__INSTRUCTIONS TO FOLLOW__
Write out the entries below once more, exactly, with the pictures left out.

__SUPPLIED INFORMATION__
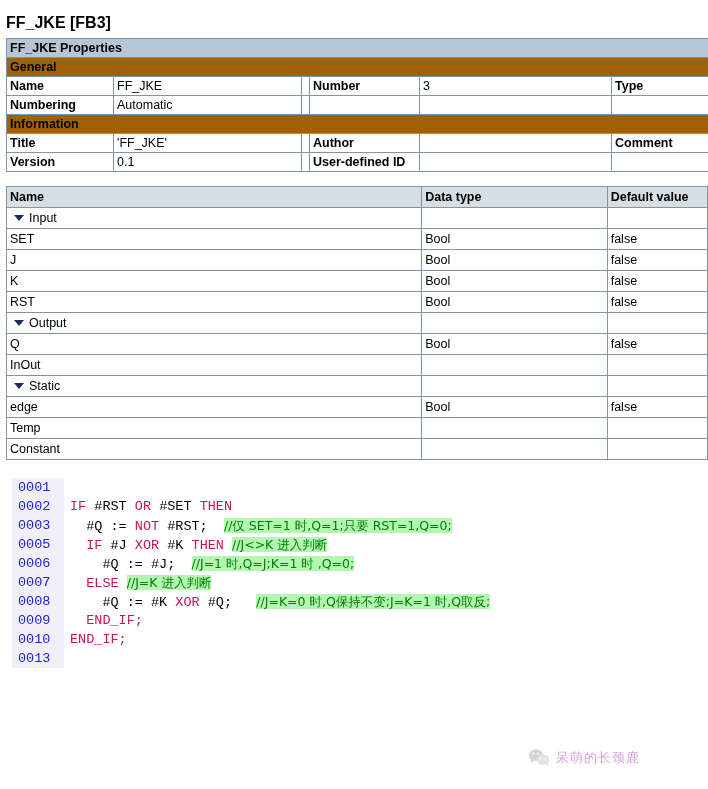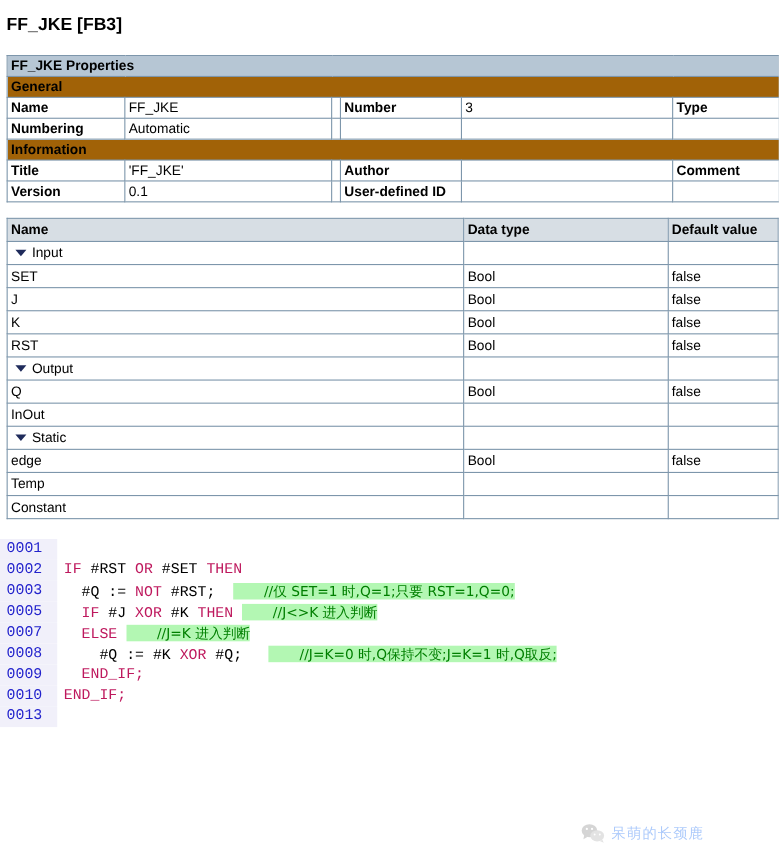"FF_JKE Properties" .props-wrap { margin: 12px 0 0 6px -> 0 0 0 6px }
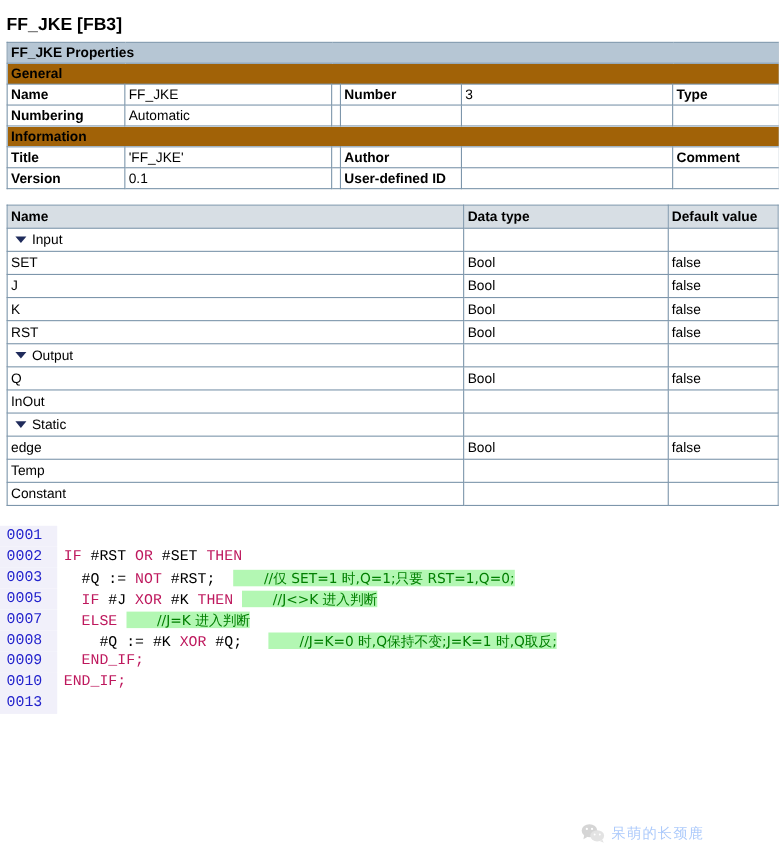"0001" .code-wrap { margin: 18px 0 0 0 -> 18px 0 0 12px }
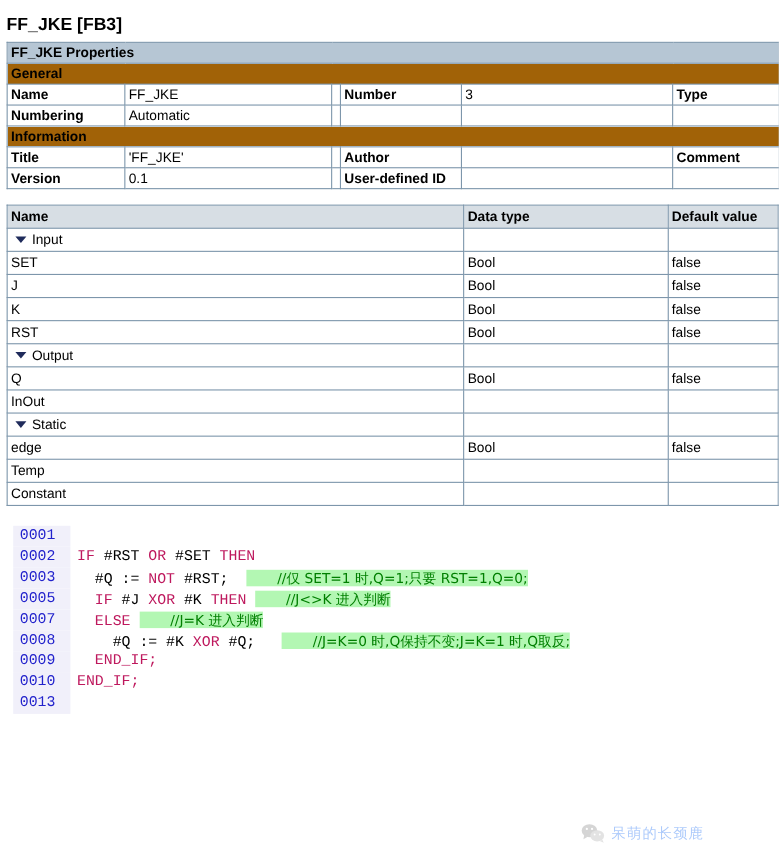"//仅 SET=1 时,Q=1;只要 RST=1,Q=0;" .cn { padding-left: 28px -> none }
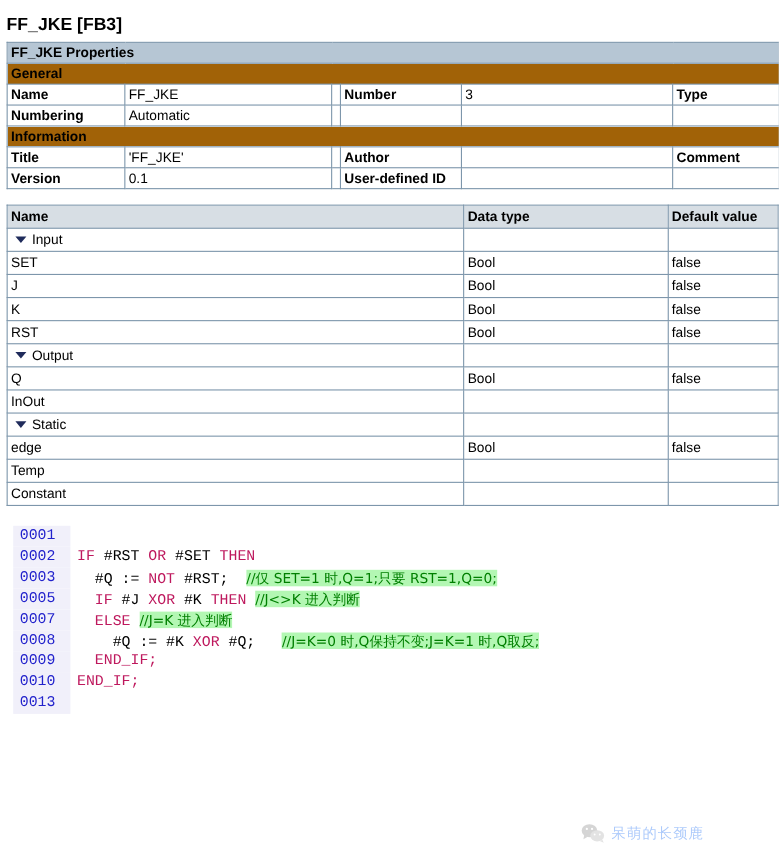"0006" div.code-line { html: none -> <div><span>0006</span><span><span> #Q := #J; </span><span>//J=1 时,Q=J;K=1 时 ,Q=0;</span></span></div> }
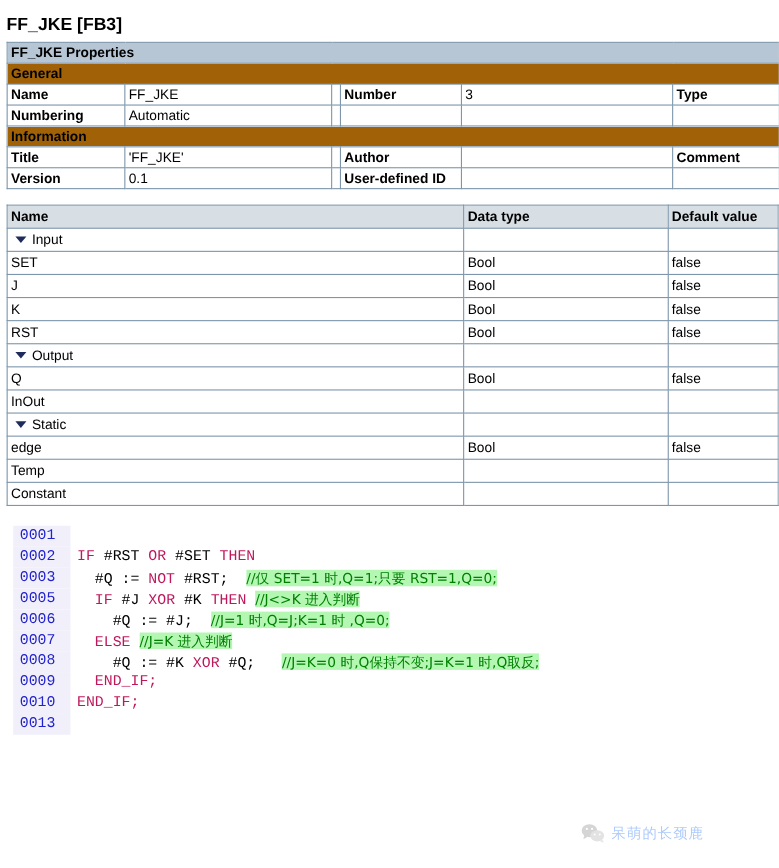"呆萌的长颈鹿" .wm-text { color: #3b82f6 -> #a21caf }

__RESPONSE TO THIS TASK__
"FF_JKE Properties" .props-wrap { margin: 12px 0 0 6px -> 0 0 0 6px }
"0001" .code-wrap { margin: 18px 0 0 0 -> 18px 0 0 12px }
"//仅 SET=1 时,Q=1;只要 RST=1,Q=0;" .cn { padding-left: 28px -> none }
"0006" div.code-line { html: none -> <div><span>0006</span><span><span> #Q := #J; </span><span>//J=1 时,Q=J;K=1 时 ,Q=0;</span></span></div> }
"呆萌的长颈鹿" .wm-text { color: #3b82f6 -> #a21caf }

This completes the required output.